The latest available Central Bank mortgage arrears and repossession data shows that during the third quarter of 2013, legal proceedings were issued to enforce the debt/security on a principal dwelling house mortgage in 1,830 cases. However it is accepted that the legal repossession route is not the preferred option and that engagement by the borrower, even at a late stage, can indeed provide a better alternative. However, if there is no engagement about a mortgage problem, there may be no alternative available option. Overall therefore early and effective engagement between borrowers and lenders is key to resolving cases of mortgage difficulty. Where there is effective and meaningful engagement regarding a mortgage difficulty, the data shows that an increasing number of durable long term mortgage restructures is being put in place.

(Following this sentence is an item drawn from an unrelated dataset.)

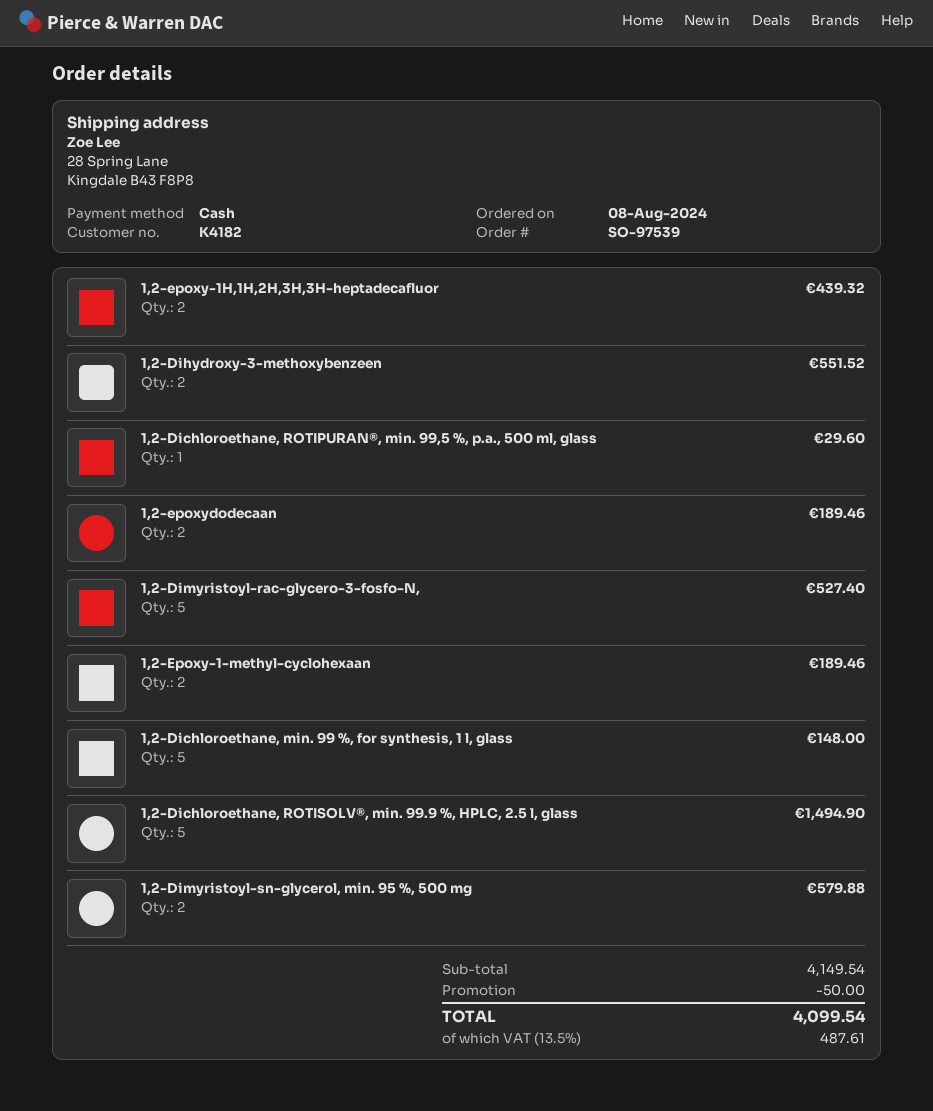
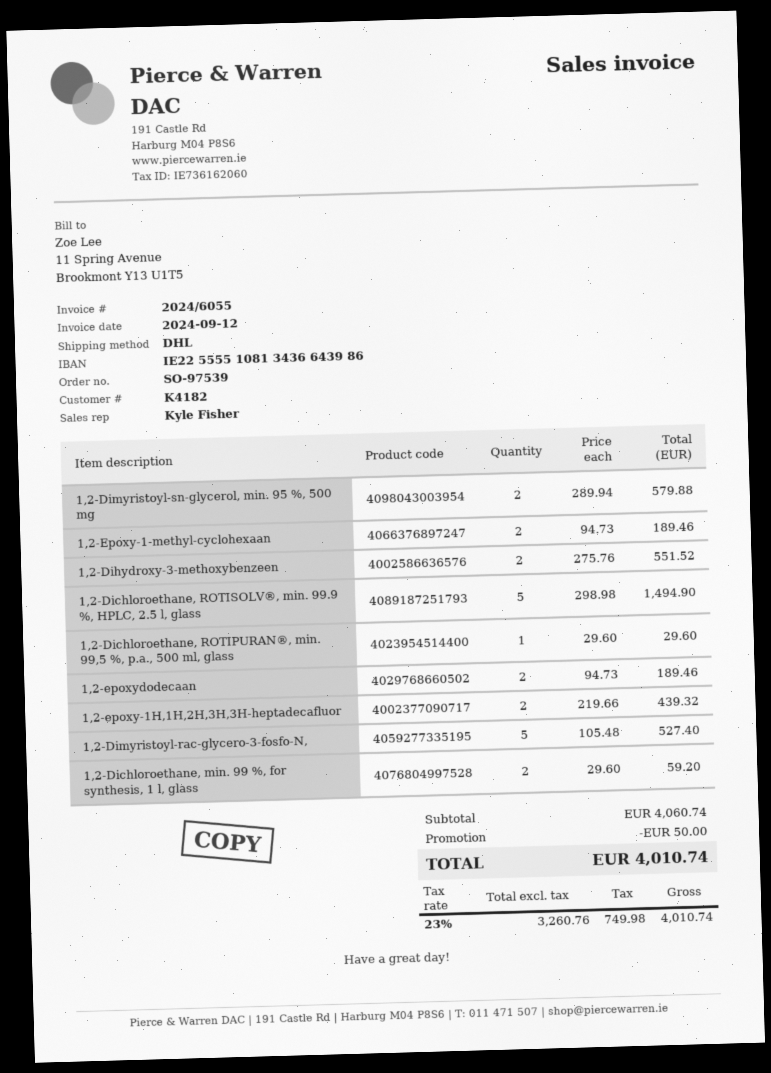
1,2-Dichloroethane, min. 99 %, for synthesis, 1 l, glass: 5 for 148.00 -> 2 for 59.20
subtotal: 4149.54 -> 4060.74
tax: 13.5% = 487.61 -> 23% = 749.98
total: 4099.54 -> 4010.74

As the Deputy is aware, my Department has requested the six main banks operating in Ireland, and who fall within the Central Bank Mortgage Arrears Resolution Targets (MART) process, to provide data on the restructuring situation in relation to all primary dwelling mortgages, both in arrears and not in arrears, on a monthly basis. This process is separate from the Central Bank quarterly data collection and publication process and is intended to provide certain data on the level of mortgage restructures on a more timely basis. It should be noted that these are voluntary and unaudited returns by the relevant banks, and given the short timeframe in which the lenders provide this information to my Department and more frequent reporting requirements, they have not gone through the lenders quality control process for regulatory return purposes. However, it is considered to be a desirable development to place more timely and frequent mortgage restructuring data into the public domain.
It is accepted that the issue of mortgage arrears is a major problem that needs to be resolved, not only for an individual borrower and lender, but also for the long term economic and social health of the country and the Government will ensure that the comprehensive strategy is has put in place to tackle the problem is now fully implemented by all the parties involved in the process.